EXERCISE REQUIREMENTS →
For the records that follow, please set down exactly the lines between the one holding "Building Site Meine" and the one holding "total: 672.72 -> 682.71", inclusive, and only those.

Saved entries →
- Opening Delimiter -

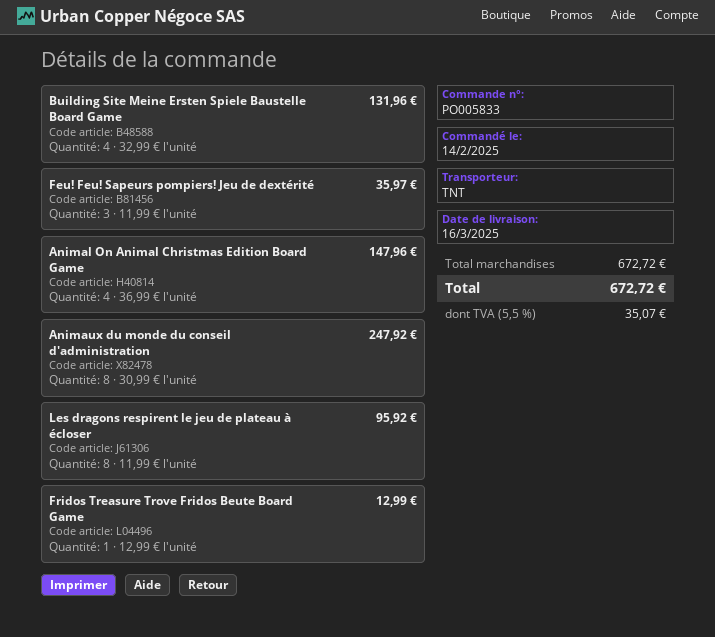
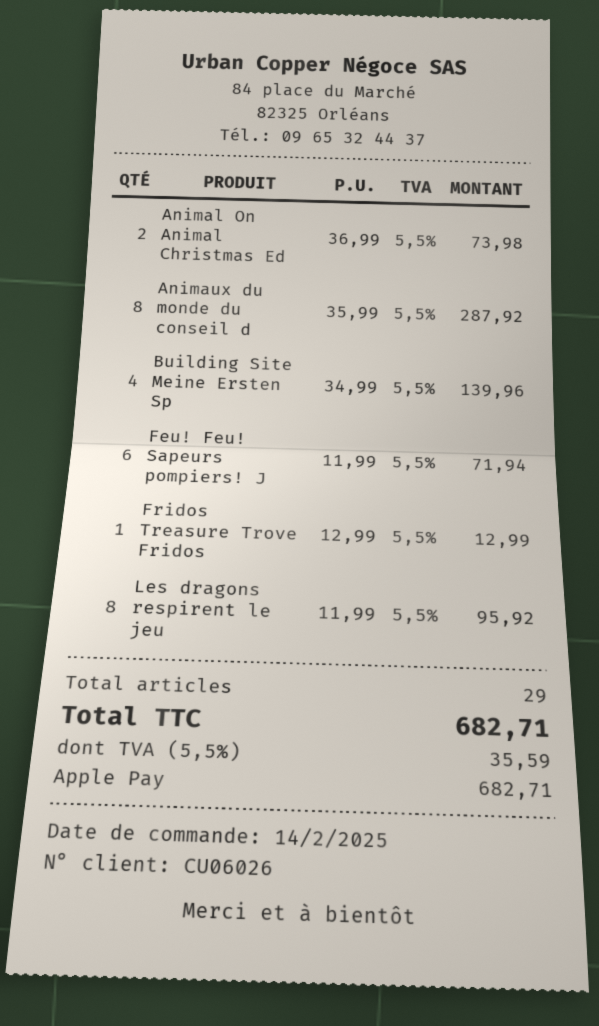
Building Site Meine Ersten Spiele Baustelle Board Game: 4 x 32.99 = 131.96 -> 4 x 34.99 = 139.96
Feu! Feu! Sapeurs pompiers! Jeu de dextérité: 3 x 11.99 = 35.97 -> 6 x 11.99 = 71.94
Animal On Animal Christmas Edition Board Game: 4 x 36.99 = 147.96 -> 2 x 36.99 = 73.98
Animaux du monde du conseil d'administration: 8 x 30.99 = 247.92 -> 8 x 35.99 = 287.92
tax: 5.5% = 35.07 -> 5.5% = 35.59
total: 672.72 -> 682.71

- Closing Delimiter -
- Opening Delimiter -

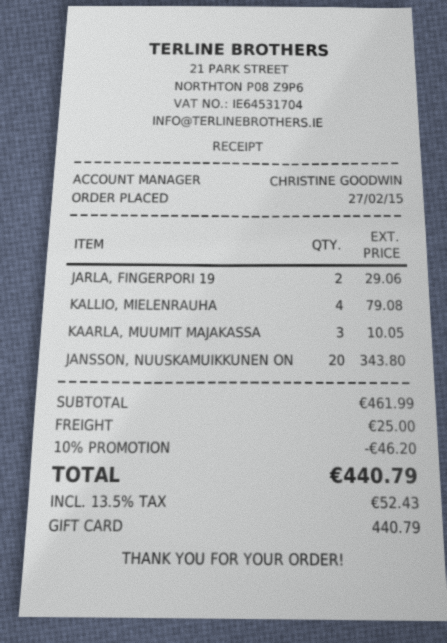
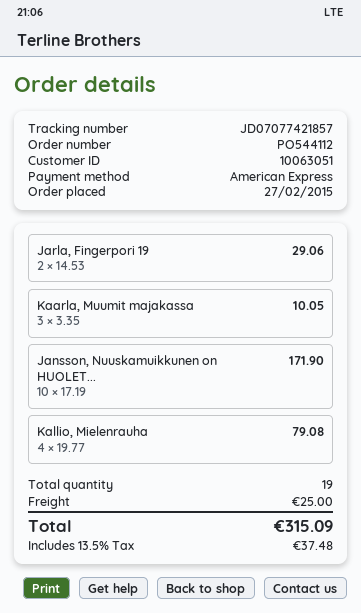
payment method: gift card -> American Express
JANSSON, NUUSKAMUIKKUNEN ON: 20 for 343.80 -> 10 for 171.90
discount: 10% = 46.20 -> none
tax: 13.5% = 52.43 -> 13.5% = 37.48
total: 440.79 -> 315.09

- Closing Delimiter -
- Opening Delimiter -

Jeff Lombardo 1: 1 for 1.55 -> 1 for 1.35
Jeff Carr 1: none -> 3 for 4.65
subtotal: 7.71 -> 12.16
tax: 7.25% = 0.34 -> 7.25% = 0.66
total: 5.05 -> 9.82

- Closing Delimiter -

ANSWER TO THIS TASK →
Building Site Meine Ersten Spiele Baustelle Board Game: 4 x 32.99 = 131.96 -> 4 x 34.99 = 139.96
Feu! Feu! Sapeurs pompiers! Jeu de dextérité: 3 x 11.99 = 35.97 -> 6 x 11.99 = 71.94
Animal On Animal Christmas Edition Board Game: 4 x 36.99 = 147.96 -> 2 x 36.99 = 73.98
Animaux du monde du conseil d'administration: 8 x 30.99 = 247.92 -> 8 x 35.99 = 287.92
tax: 5.5% = 35.07 -> 5.5% = 35.59
total: 672.72 -> 682.71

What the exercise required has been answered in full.